Fui vendida a un millonario para mantener viva a mi familia

— pero en lugar de sufrimiento, encontré algo que jamás imaginé

En 1966, en un pequeño pueblo rural llamado Serra da Harmonia, en el interior de Minas Gerais, vivía Matilde Alves, una joven de veinte años que nunca había dado un paso fuera de las expectativas de su padre.

Su padre, Walter Alves, era un hombre estricto y orgulloso, un trabajador de campo que creía que el valor de una mujer se medía por su pureza, obediencia y silencio.
Matilde creció escondida detrás de las cortinas — mientras otras chicas de su edad reían, bailaban y soñaban con el amor, ella aprendió solo a coser, cocinar y mantener la mirada baja.

Nunca había tomado la mano de un hombre.
Nunca había hablado a solas con uno.
Su vida no era vivida — era vigilada.

Pero ese año, el desastre llegó.
Una larga sequía devastó el interior de Minas, destruyendo cultivos y ganado.
Walter perdió su empleo en la hacienda, y pronto la despensa quedó casi vacía.

Durante días, Matilde y sus hermanos sobrevivieron con una papilla aguada de maíz.
Los niños lloraban de hambre por las noches.
Su madre, Doña Rosa, lloraba en silencio al amanecer.

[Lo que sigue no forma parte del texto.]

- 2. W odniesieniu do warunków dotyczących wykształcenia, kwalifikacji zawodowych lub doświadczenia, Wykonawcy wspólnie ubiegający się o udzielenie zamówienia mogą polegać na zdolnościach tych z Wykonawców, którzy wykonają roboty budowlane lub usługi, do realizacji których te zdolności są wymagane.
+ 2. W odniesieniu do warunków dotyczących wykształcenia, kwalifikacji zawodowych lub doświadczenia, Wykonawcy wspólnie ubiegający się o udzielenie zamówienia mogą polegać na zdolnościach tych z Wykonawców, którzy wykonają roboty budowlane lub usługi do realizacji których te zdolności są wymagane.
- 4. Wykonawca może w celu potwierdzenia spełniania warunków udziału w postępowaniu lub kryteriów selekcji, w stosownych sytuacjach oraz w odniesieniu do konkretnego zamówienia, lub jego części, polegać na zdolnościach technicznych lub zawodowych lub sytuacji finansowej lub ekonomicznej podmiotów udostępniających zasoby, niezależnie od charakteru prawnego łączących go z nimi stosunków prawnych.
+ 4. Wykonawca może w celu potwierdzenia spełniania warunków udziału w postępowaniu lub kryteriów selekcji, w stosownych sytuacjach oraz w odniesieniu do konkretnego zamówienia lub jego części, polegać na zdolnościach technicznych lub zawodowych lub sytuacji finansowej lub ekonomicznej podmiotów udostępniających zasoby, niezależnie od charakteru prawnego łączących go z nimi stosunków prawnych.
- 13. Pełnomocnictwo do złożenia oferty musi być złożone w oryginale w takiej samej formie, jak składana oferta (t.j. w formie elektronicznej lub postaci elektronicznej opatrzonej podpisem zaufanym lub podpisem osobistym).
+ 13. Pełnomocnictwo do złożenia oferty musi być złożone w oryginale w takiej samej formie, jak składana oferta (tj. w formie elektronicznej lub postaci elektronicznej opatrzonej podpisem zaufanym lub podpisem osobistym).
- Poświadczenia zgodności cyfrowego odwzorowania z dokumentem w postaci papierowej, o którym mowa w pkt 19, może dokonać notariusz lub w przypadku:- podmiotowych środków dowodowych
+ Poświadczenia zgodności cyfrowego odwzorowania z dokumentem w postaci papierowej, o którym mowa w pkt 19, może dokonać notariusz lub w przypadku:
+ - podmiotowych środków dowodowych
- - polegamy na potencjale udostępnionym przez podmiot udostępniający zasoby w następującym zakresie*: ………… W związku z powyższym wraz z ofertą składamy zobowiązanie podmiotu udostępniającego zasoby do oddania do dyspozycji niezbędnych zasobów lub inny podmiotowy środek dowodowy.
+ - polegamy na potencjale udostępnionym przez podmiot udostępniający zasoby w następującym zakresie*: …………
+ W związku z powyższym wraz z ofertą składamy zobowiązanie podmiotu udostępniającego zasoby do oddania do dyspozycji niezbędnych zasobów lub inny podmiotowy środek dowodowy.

Una noche, Matilde escuchó voces provenientes de la sala.
Se acercó con cautela y oyó un nombre: Arthur Silva.

Todos en la región conocían a ese hombre — el hacendado solitario que vivía apartado, en una gran propiedad a las afueras del pueblo.
Tenía 45 años, era rico, respetado, pero misteriosamente solo.
Nadie lo había visto cortejar a una mujer.

Cuando el visitante se marchó, Walter llamó a su hija para que se sentara frente a él.
Su voz temblaba — no por emoción, sino por vergüenza.

— Matilde, — dijo sin mirarla — Arthur Silva ha pedido tu mano en matrimonio.